I keep dreaming of a world where memcpy is an instruction to the memory controller only and doesn't hold up the CPU at all. It feels kind of silly to have this complicated piece of silicone with all its amazing processing capabilities just sit there reading RAM into registers and then writing them back doing precisely nothing.
This is done but mostly for peripheral IO (like DACs/ADCs, disk, video or audio codecs and even between non-shared memory for processors) but can (and has) been used in the main memory hierarchy . http://en.wikipedia.org/wiki/Direct_memory_access
Some game systems did this too. For instance the Gameboy Advance had DMA, and it was used all the time because if you were eating up your cycles on copying memory, you would run out of time to process your game logic before your vertical blank ended and the system started drawing onscreen.
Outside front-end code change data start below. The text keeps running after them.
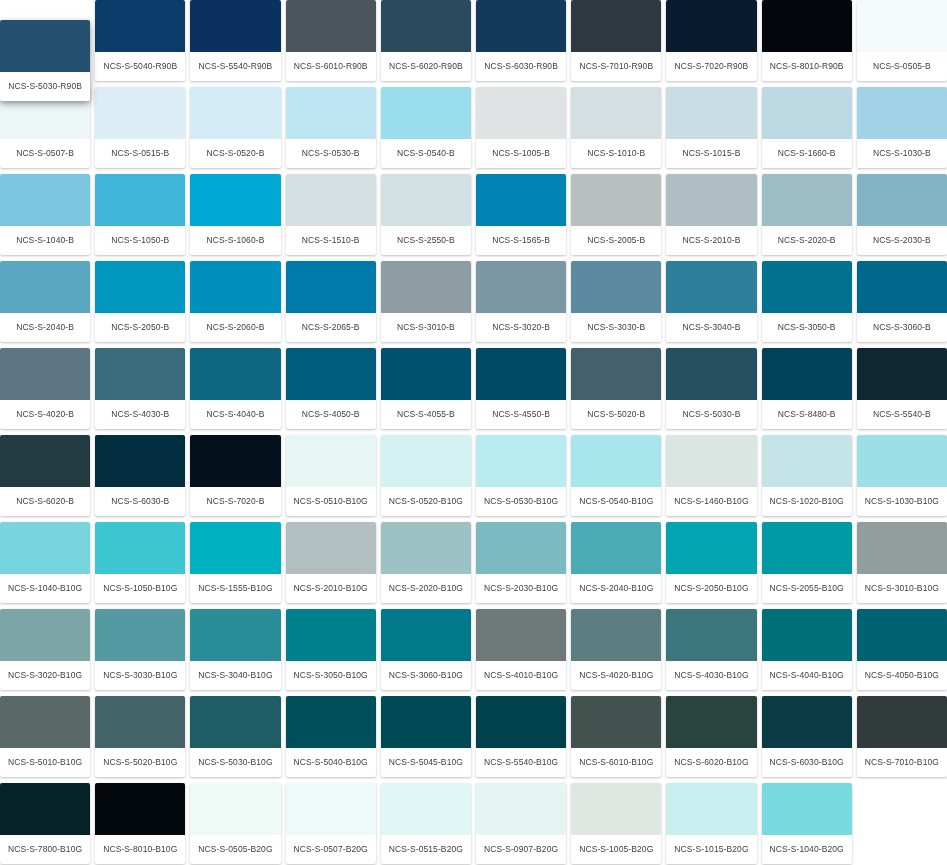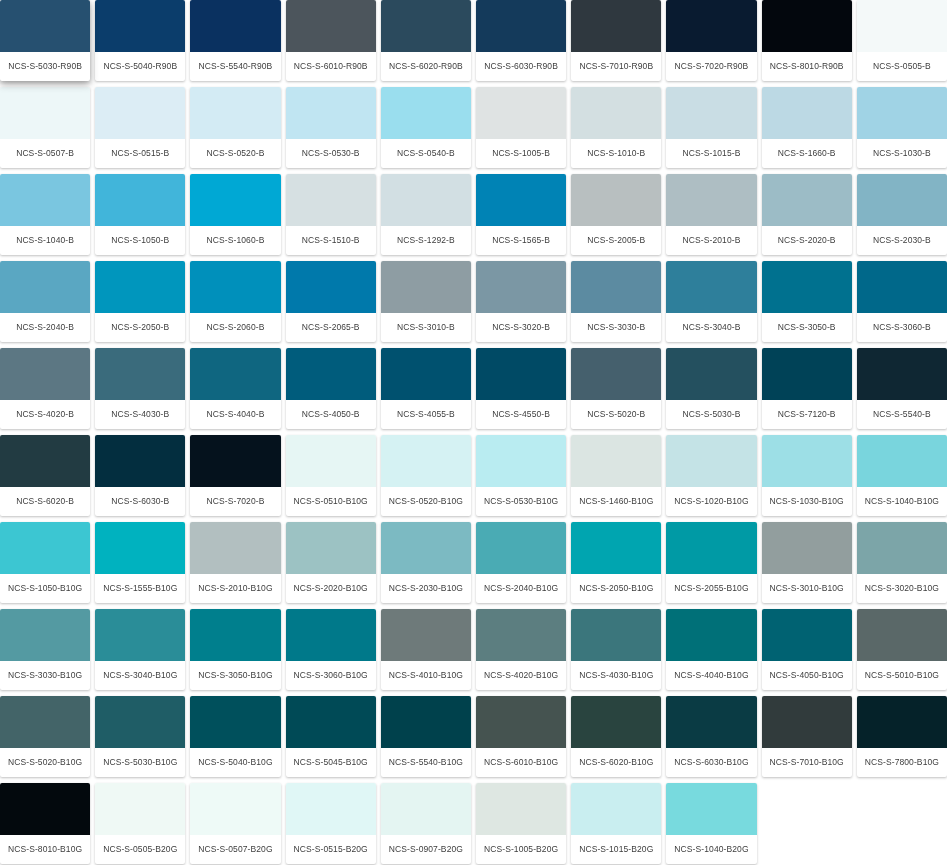"NCS-S-5030-R90B" .swatch-card.is-active { margin-top: none -> 20px }
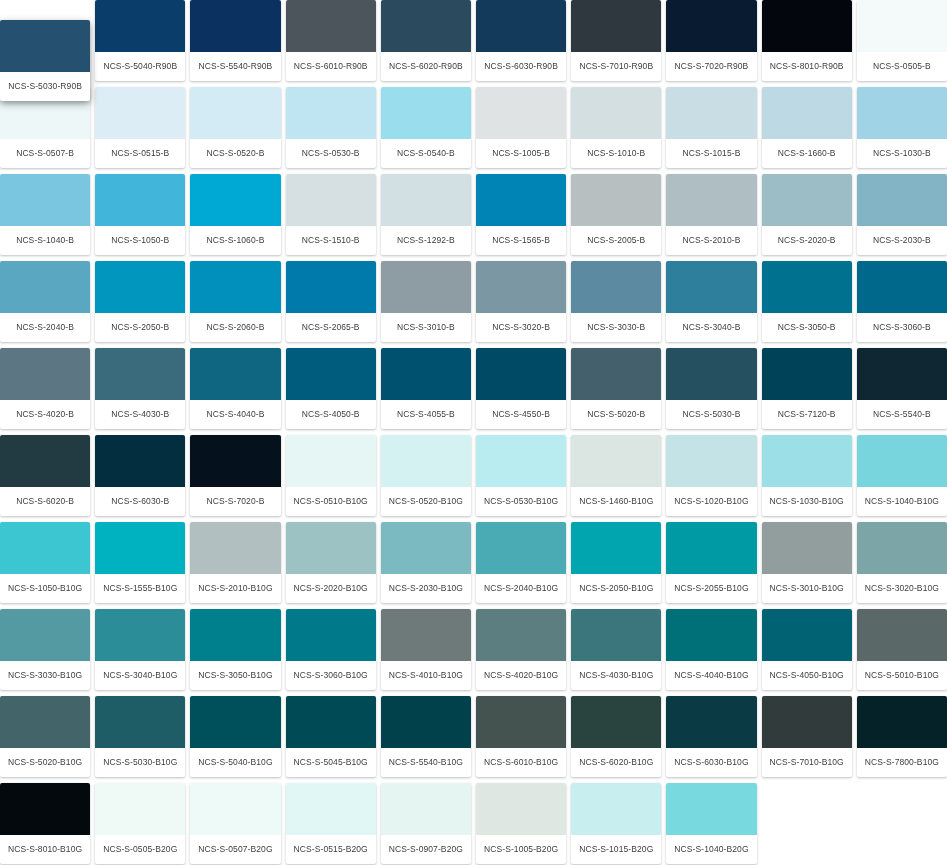"NCS-S-1292-B" div.swatch-label { text: NCS-S-1292-B -> NCS-S-2550-B }
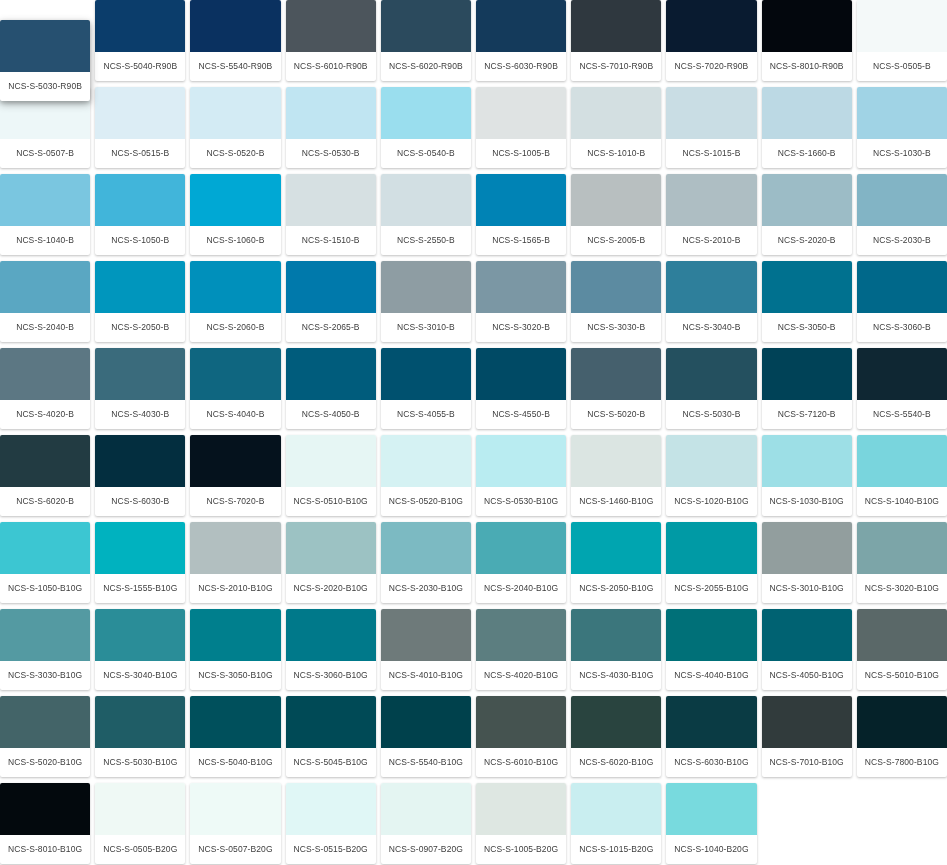"NCS-S-7120-B" div.swatch-label { text: NCS-S-7120-B -> NCS-S-8480-B }
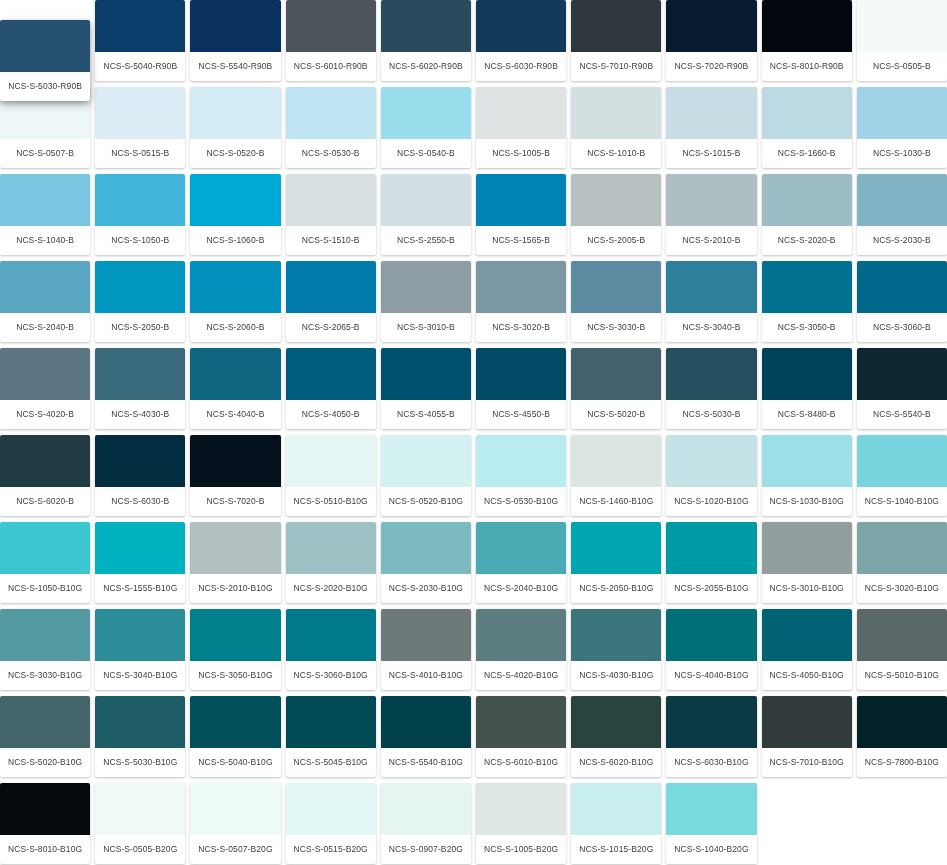"NCS-S-0540-B10G" div.swatch-card { html: none -> <div> <div></div> <div>NCS-S-0540-B10G</div> </div> }
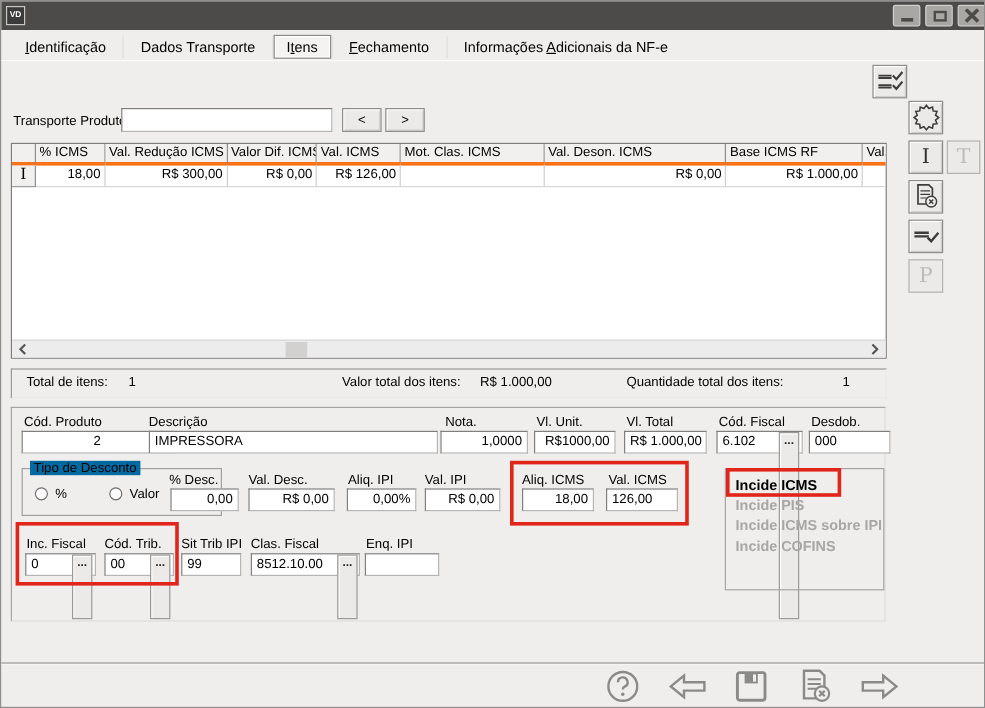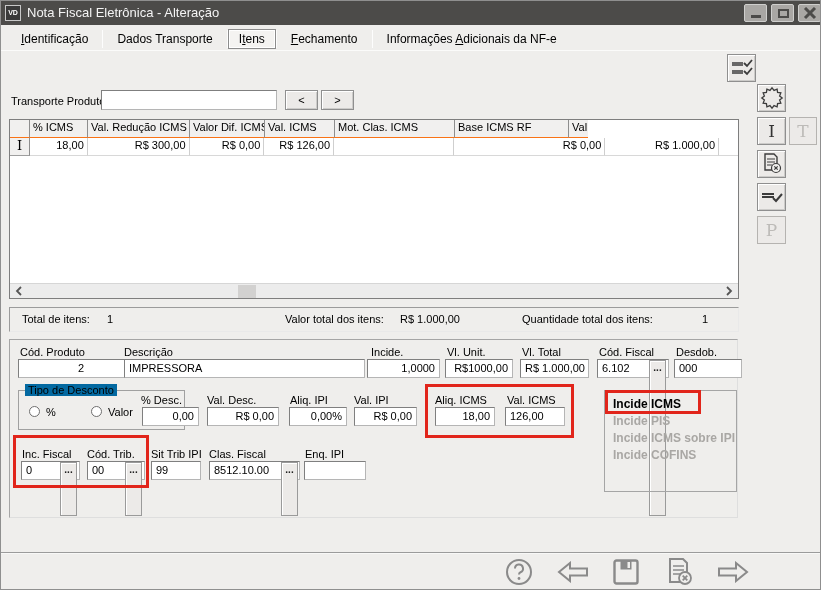"Nota Fiscal Eletrônica - Alteração" div.title-text { html: <div>Nota Fiscal Eletrônica - Alteração</div> -> none }
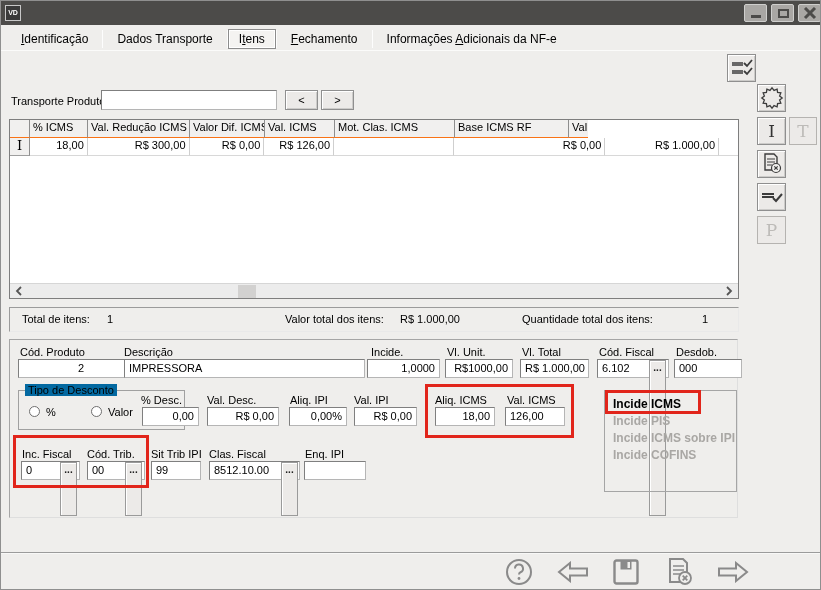"% ICMS" .gh { border-bottom: 1px solid #f97316 -> 3px solid #f97316 }
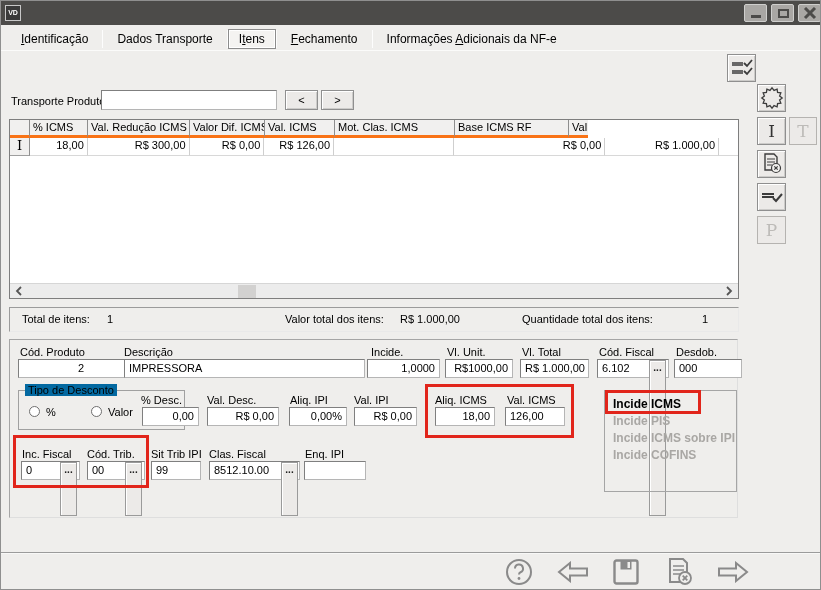"Val. Deson. ICMS" div.gh { html: none -> <div>Val. Deson. ICMS</div> }
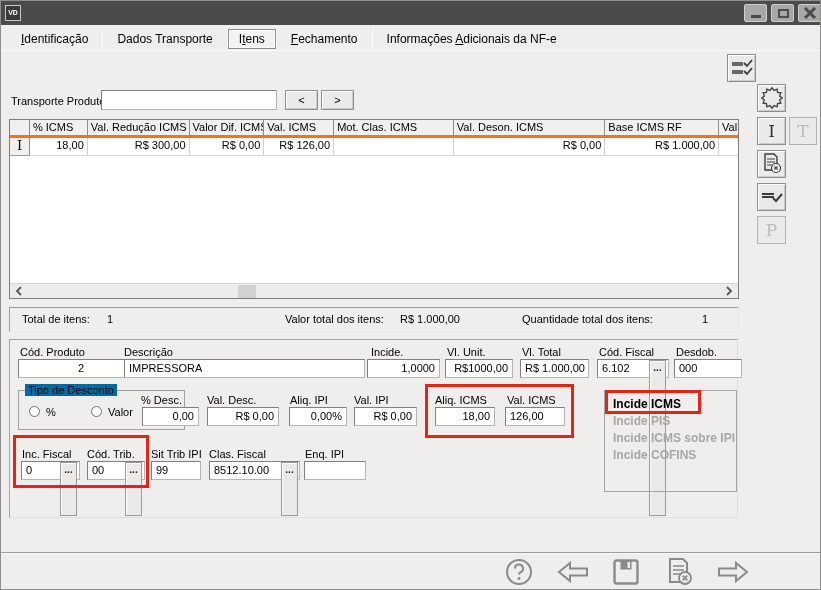"Incide." div.lbl { text: Incide -> Nota }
I also saw it used to save memory. Onscreen sprites had to be placed into a small memory-mapped address range, so instead of putting every character animation frame into this space and using it all up, I saw just one block designated for the character, and it was animated by DMAing the frames sequentially into that space.
Yeah, sure you could implement that in the memory controller, but it seems like a waste of silicon to do something that you really shouldn't be needing to do very often anyways. And even if it could, it would be saturating the bus bandwidth that the CPU would be waiting on otherwise. So you're most likely to just end up with an idle CPU anyways, so might as well use the silicon we have already.
Edit: Ohh, I forgot to mention that you will have to update/invalidate any resident cache lines on the CPU also, which requires communicating with the CPU.
I believe the Amiga was the first computer system to just this - although with the massive CPU board caches that we have today, I don't think this would be as useful.
The memory controller is not a great place for this in general - for instance, imagine memcpying to a 8kB region whose 2nd page has been flushed to disk. Now the memory controller needs to be able to resolve page faults...